A imagem que muitos peregrinos receberam
A narrativa é simples e bela: pescadores ou navegantes em perigo enxergam São Miguel no rochedo, e o Arcanjo os conduz para longe da morte.
Hoje, o próprio site de St Michael’s Mount apresenta essa tradição como parte da memória do lugar e a associa ao ano de 495. Para quem chega com fé, é fácil compreender por que a história toca o coração.
Um rochedo visível no mar, um Arcanjo conhecido como defensor e pessoas vulneráveis diante das águas formam uma imagem devocional quase perfeita.
Uma lenda pode ser amada sem ser antiga
O problema aparece quando perguntamos de onde vem precisamente o ano 495.

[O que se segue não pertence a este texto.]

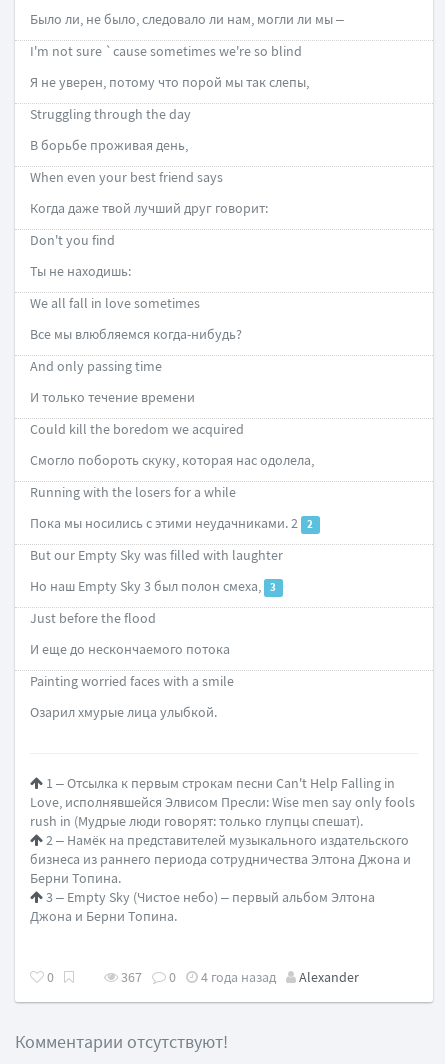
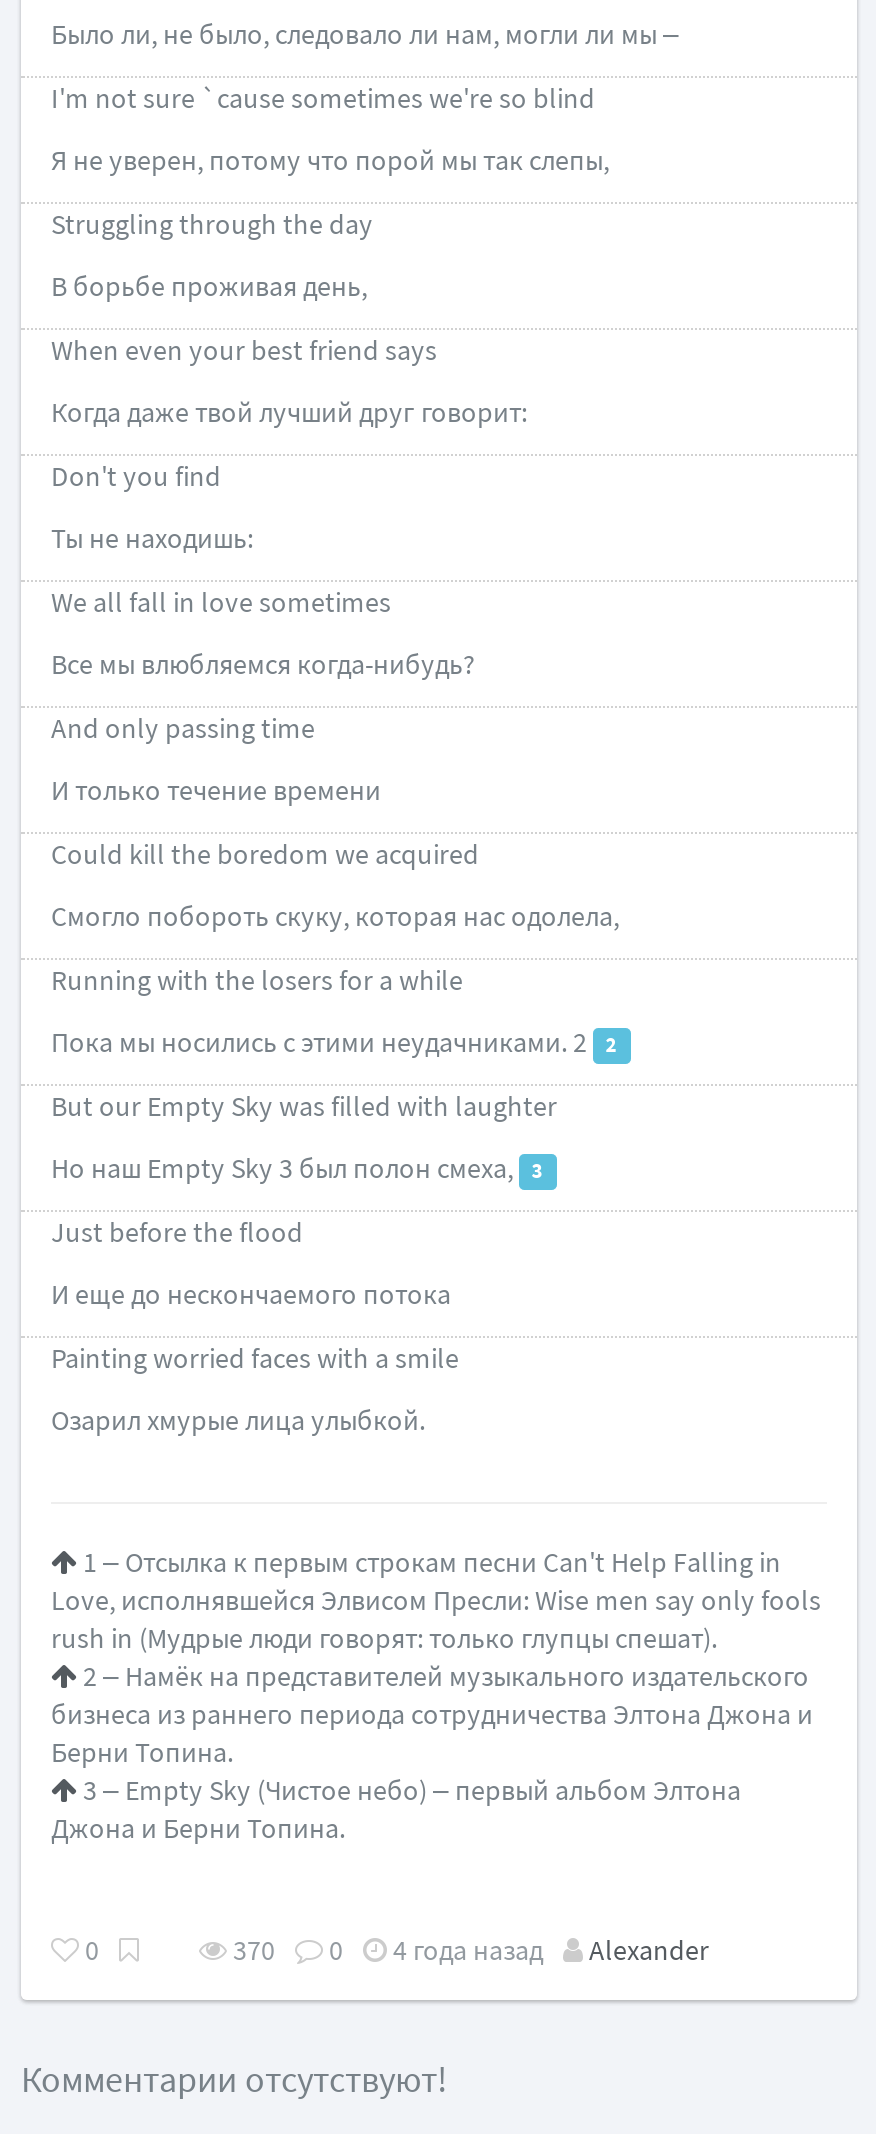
- 367 0 4 года назад Alexander
+ 370 0 4 года назад Alexander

A investigação das fontes não encontrou testemunho medieval independente que sustente uma aparição cornualhesa no ano 495. O que aparece em textos medievais e modernos antigos é sobretudo uma longa história de transposições e confusões entre o Mount inglês e o Mont-Saint-Michel normando, depois ampliada por comentadores, antiquários e poetas.
Isso não obriga o leitor a desprezar a imagem do Arcanjo protegendo navegantes. Obriga apenas a não chamar de tradição do século V aquilo que tomou forma muito mais tarde.
Quando dois Montes começam a compartilhar memórias
A ligação entre Cornwall e a Normandia foi real. Monges, livros, relíquias e documentos circularam entre os dois lugares.
Essa proximidade ajuda a explicar como uma narrativa pertencente ao Mont-Saint-Michel de Aubert podia acabar associada ao Mount cornualhês. William of Worcester, no século XV, anotou informações que parecem misturar os dois santuários.
Uma tradição pode nascer não de fraude consciente, mas de transmissão imperfeita: alguém recebe uma história verdadeira sobre outro lugar e, com o tempo, a coloca no lugar errado.
Milton, comentadores e a 'grande Visão'
No século XVII, John Milton escreveu em Lycidas sobre a 'grande Visão do monte guardado'. A imagem poética se tornou fértil para leitores posteriores.
No século XVIII, comentadores passaram a explicar o verso como referência a uma aparição de São Miguel no Mount da Cornualha. A narrativa ganhou detalhes: um eremita, o rochedo, uma manifestação angélica.
A poesia não criou tudo sozinha, mas ajudou a fixar aquilo que a historiografia popular desejava enxergar.
1806 e a fixação do ano 495
O ponto decisivo para a data aparece em Daniel Lysons, em 1806. É ali que encontramos de maneira identificável a afirmação de que historiadores monásticos britânicos situavam uma aparição de São Miguel no Mount cornualhês por volta de 495.
A tradição de associar uma aparição ao rochedo é anterior a Lysons, embora marcada por transposições de narrativas de outros lugares. O que 1806 nos permite acompanhar com clareza é a entrada do ano 495 na história impressa do Mount; depois, a data se espalhou em guias e obras de divulgação até parecer muito mais antiga do que era.
Essa é uma lição importante para toda devoção: repetição não transforma automaticamente uma afirmação em testemunho antigo.
O que fazer com a lenda depois de saber disso
Talvez o pior caminho fosse escolher entre duas violências: fingir que 495 é documentado ou ridicularizar quem recebeu a história com fé.
Existe uma terceira possibilidade. Podemos dizer: esta é uma tradição posterior que se tornou parte da imaginação religiosa do Mount. Ela expressa a confiança cristã em São Miguel como protetor e conduz muitos visitantes à oração. Mas não possuímos prova de uma aparição cornualhesa no ano 495.
A fé dos pequenos não precisa ser protegida por uma data falsa. Precisa ser acolhida com verdade e reverência.
A verdade não retira o Arcanjo do mar
O pescador pode continuar invocando São Miguel. O peregrino pode continuar vendo no rochedo uma imagem de proteção.
O que muda é apenas isto: não precisamos colocar no século V uma história que as fontes só nos deixam acompanhar muito mais tarde.
Uma tradição não se torna menos humana quando descobrimos como nasceu. Torna-se nossa responsabilidade transmiti-la pelo nome certo.